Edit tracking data
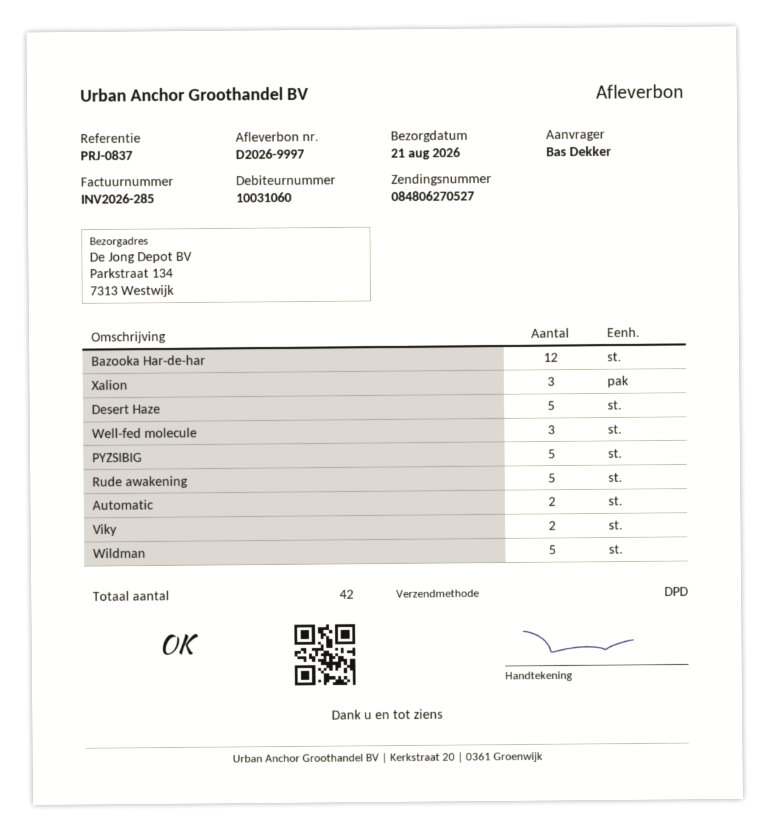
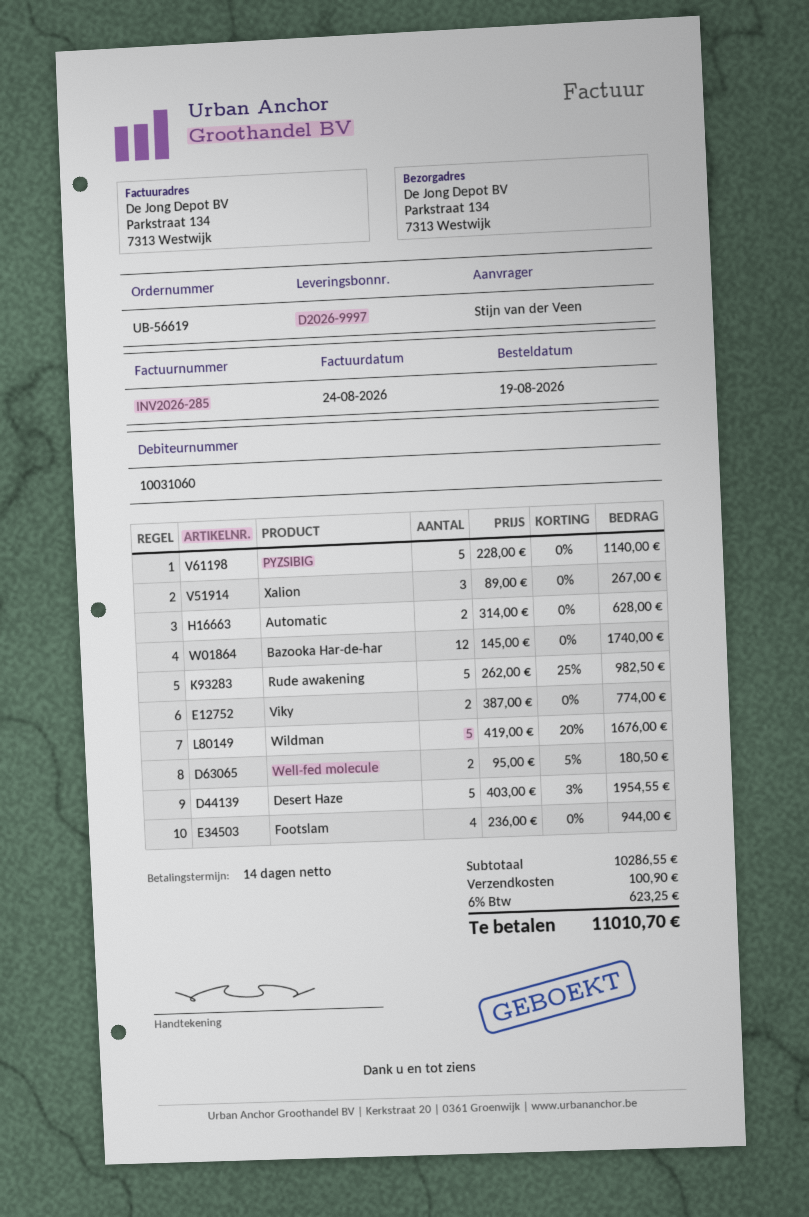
ordered by: Bas Dekker -> Stijn van der Veen
Well-fed molecule: 3 -> 2
Footslam: none -> 4

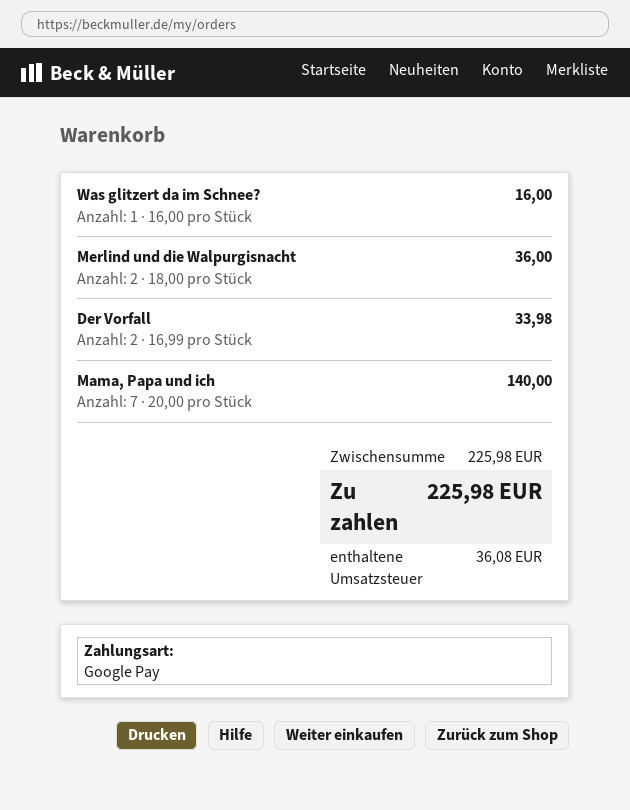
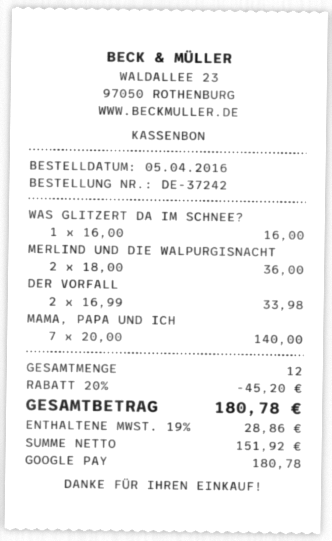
discount: none -> 20% = 45.20
tax: 36.08 -> 28.86
total: 225.98 -> 180.78

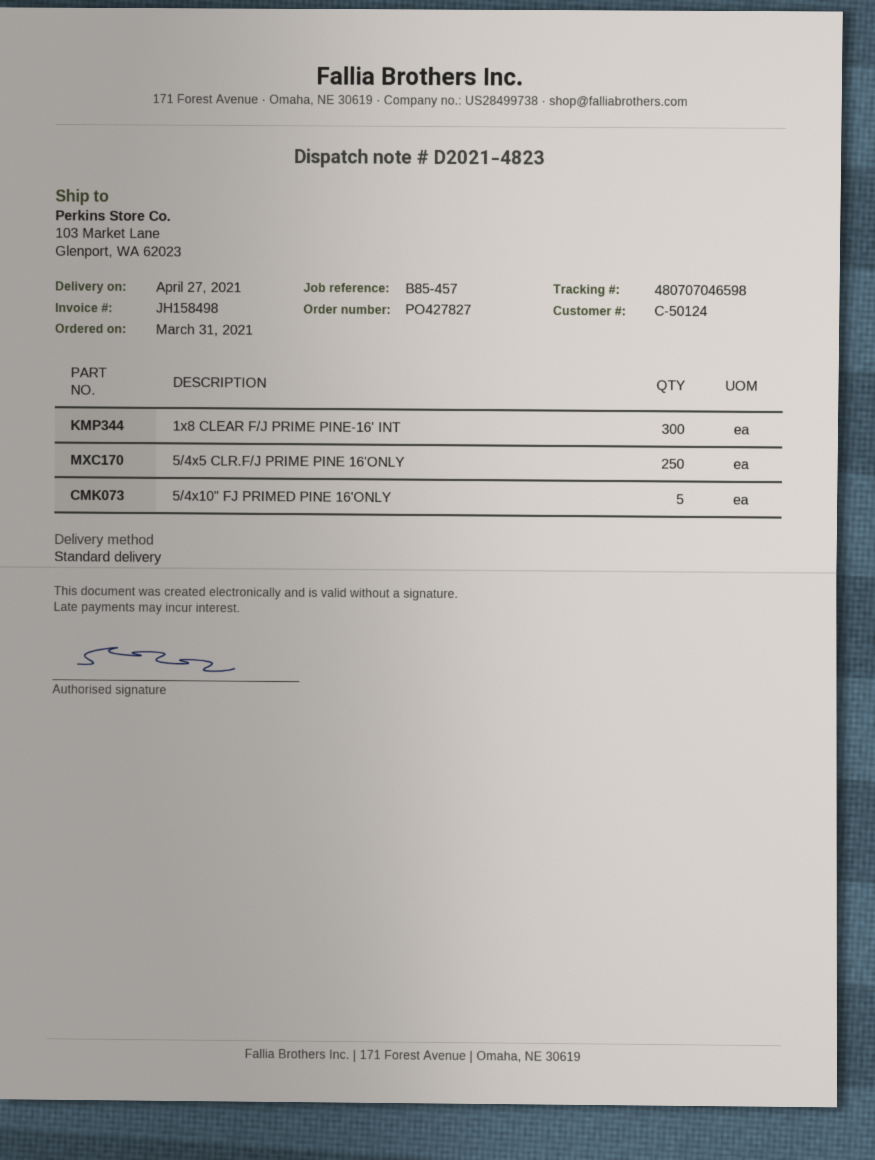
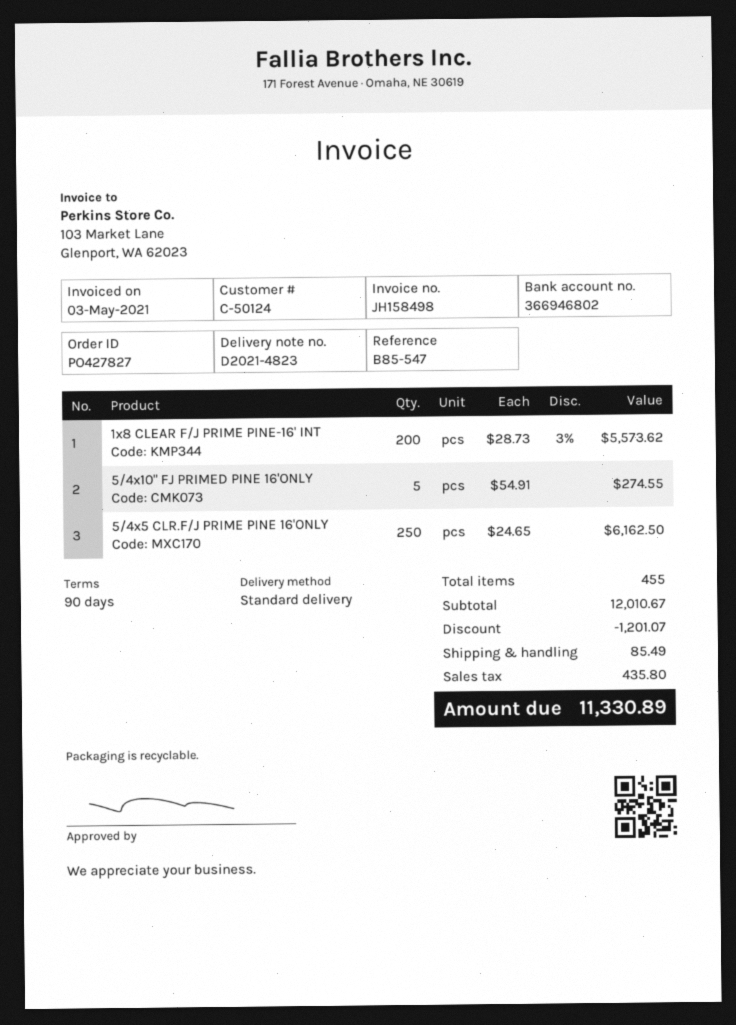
reference: B85-457 -> B85-547
1x8 CLEAR F/J PRIME PINE-16' INT: 300 -> 200

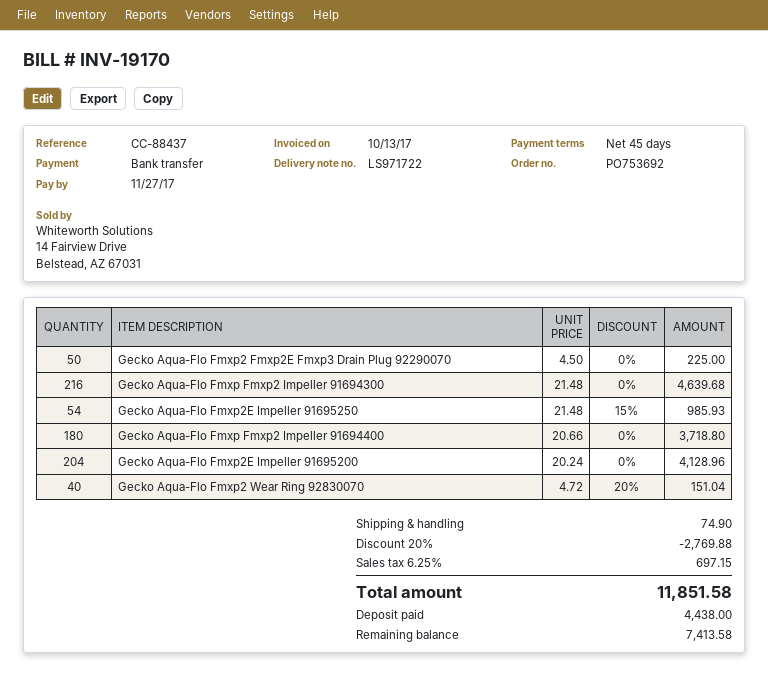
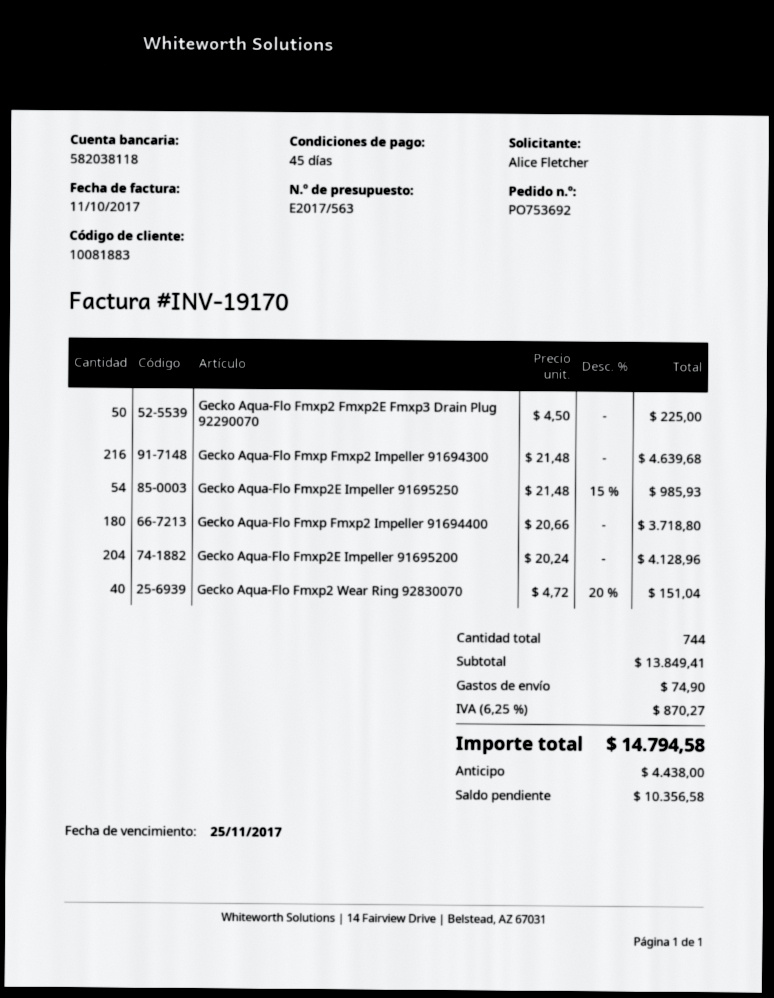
invoice date: 2017-10-13 -> 2017-10-11
due date: 2017-11-27 -> 2017-11-25
discount: 20% = 2769.88 -> none
tax: 6.25% = 697.15 -> 6.25% = 870.27
total: 11851.58 -> 14794.58
balance: 7413.58 -> 10356.58

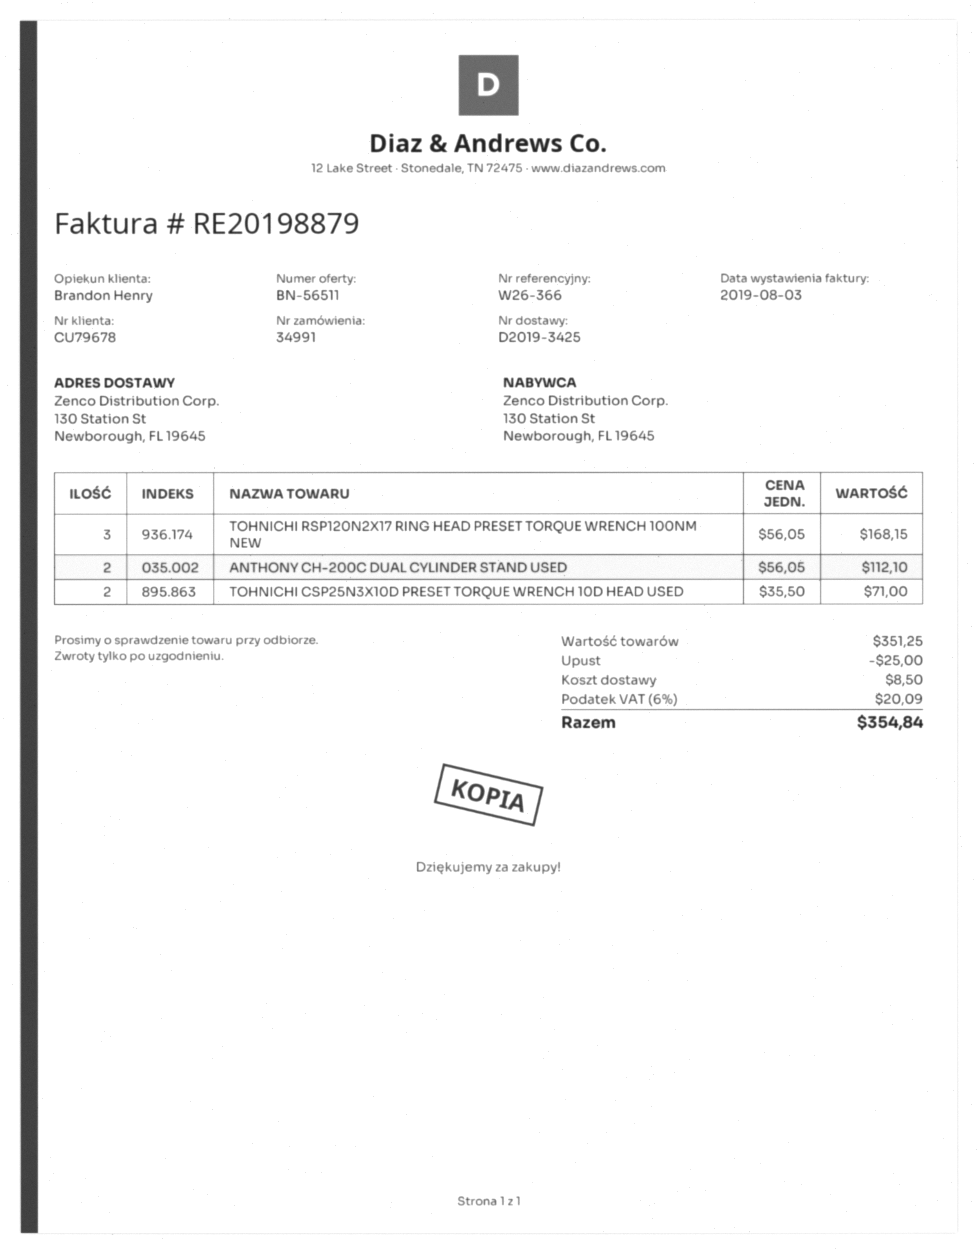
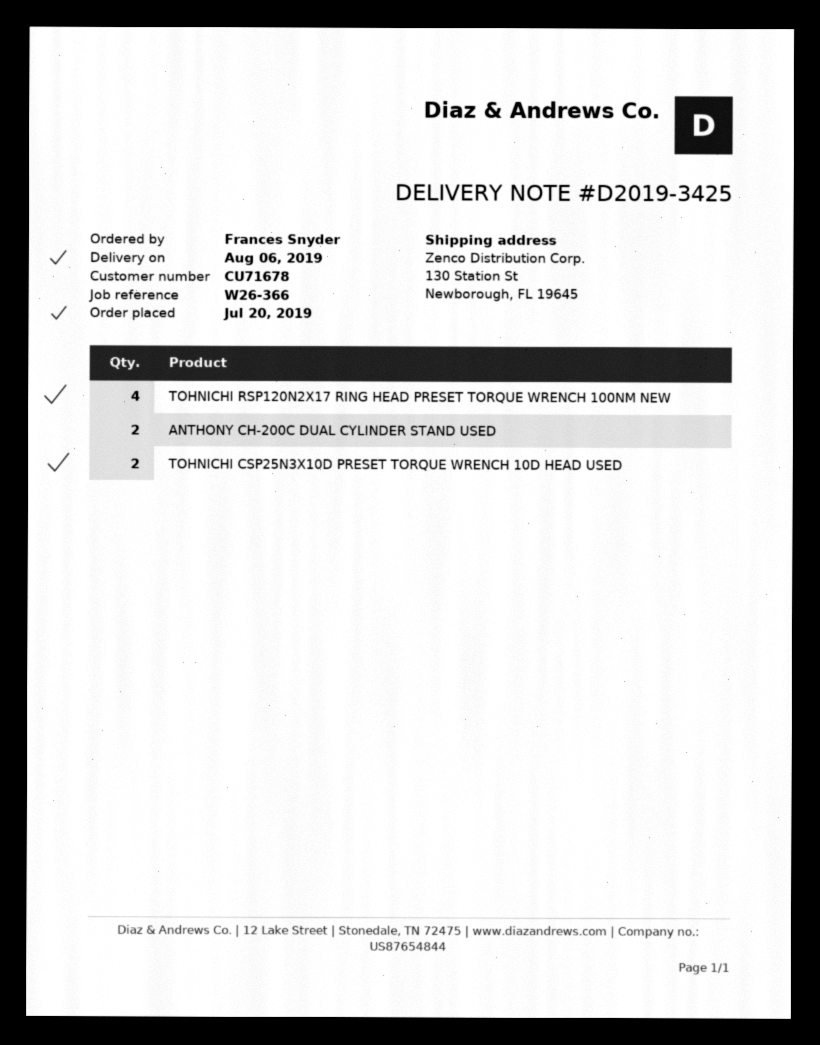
customer number: CU79678 -> CU71678
TOHNICHI RSP120N2X17 RING HEAD PRESET TORQUE WRENCH 100NM NEW: 3 -> 4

■ TASK BRIEF:
Restate word for word only the lines that run from the line holding "discount: 20% = 2769.88 -> none" to the end of the data, both ends kept, leaving every picture out.

■ ANSWER SECTION:
discount: 20% = 2769.88 -> none
tax: 6.25% = 697.15 -> 6.25% = 870.27
total: 11851.58 -> 14794.58
balance: 7413.58 -> 10356.58

customer number: CU79678 -> CU71678
TOHNICHI RSP120N2X17 RING HEAD PRESET TORQUE WRENCH 100NM NEW: 3 -> 4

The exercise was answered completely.